__What to do__. Your output is one number, the count of lines in the listing below that hold the word "just".

**** Data supplied ****

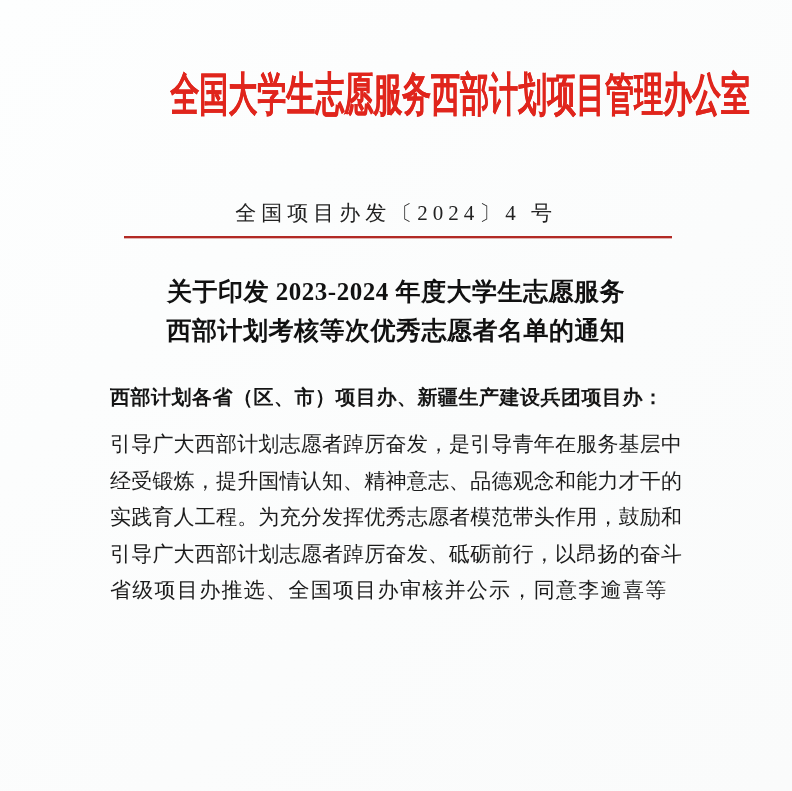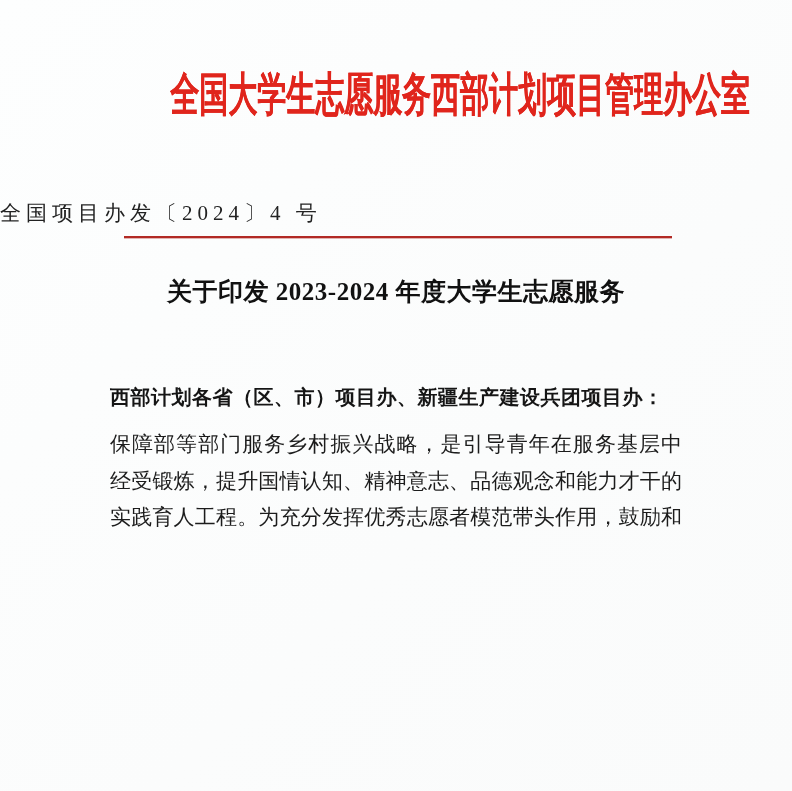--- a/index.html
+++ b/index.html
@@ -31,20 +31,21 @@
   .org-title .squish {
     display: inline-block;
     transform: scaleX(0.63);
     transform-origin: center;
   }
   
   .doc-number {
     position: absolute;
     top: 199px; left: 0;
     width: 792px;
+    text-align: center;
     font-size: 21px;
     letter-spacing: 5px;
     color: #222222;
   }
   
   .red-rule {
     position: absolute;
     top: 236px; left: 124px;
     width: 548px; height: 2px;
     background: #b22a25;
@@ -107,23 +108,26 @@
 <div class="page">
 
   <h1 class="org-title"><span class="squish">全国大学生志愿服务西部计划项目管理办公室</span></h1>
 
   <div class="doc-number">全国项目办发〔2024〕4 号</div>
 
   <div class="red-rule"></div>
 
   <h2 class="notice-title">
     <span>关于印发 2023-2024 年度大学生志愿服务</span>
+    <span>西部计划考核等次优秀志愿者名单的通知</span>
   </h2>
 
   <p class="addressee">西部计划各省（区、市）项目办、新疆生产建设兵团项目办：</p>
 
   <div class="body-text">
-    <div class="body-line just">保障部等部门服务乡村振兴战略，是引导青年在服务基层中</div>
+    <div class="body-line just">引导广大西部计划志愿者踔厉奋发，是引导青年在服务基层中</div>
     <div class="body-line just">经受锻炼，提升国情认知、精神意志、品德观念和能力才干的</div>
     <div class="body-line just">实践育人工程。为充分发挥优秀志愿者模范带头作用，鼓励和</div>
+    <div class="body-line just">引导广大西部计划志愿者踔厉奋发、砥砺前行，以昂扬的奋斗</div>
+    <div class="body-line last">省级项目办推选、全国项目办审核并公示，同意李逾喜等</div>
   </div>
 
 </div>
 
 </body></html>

****

__Output of the task__. 5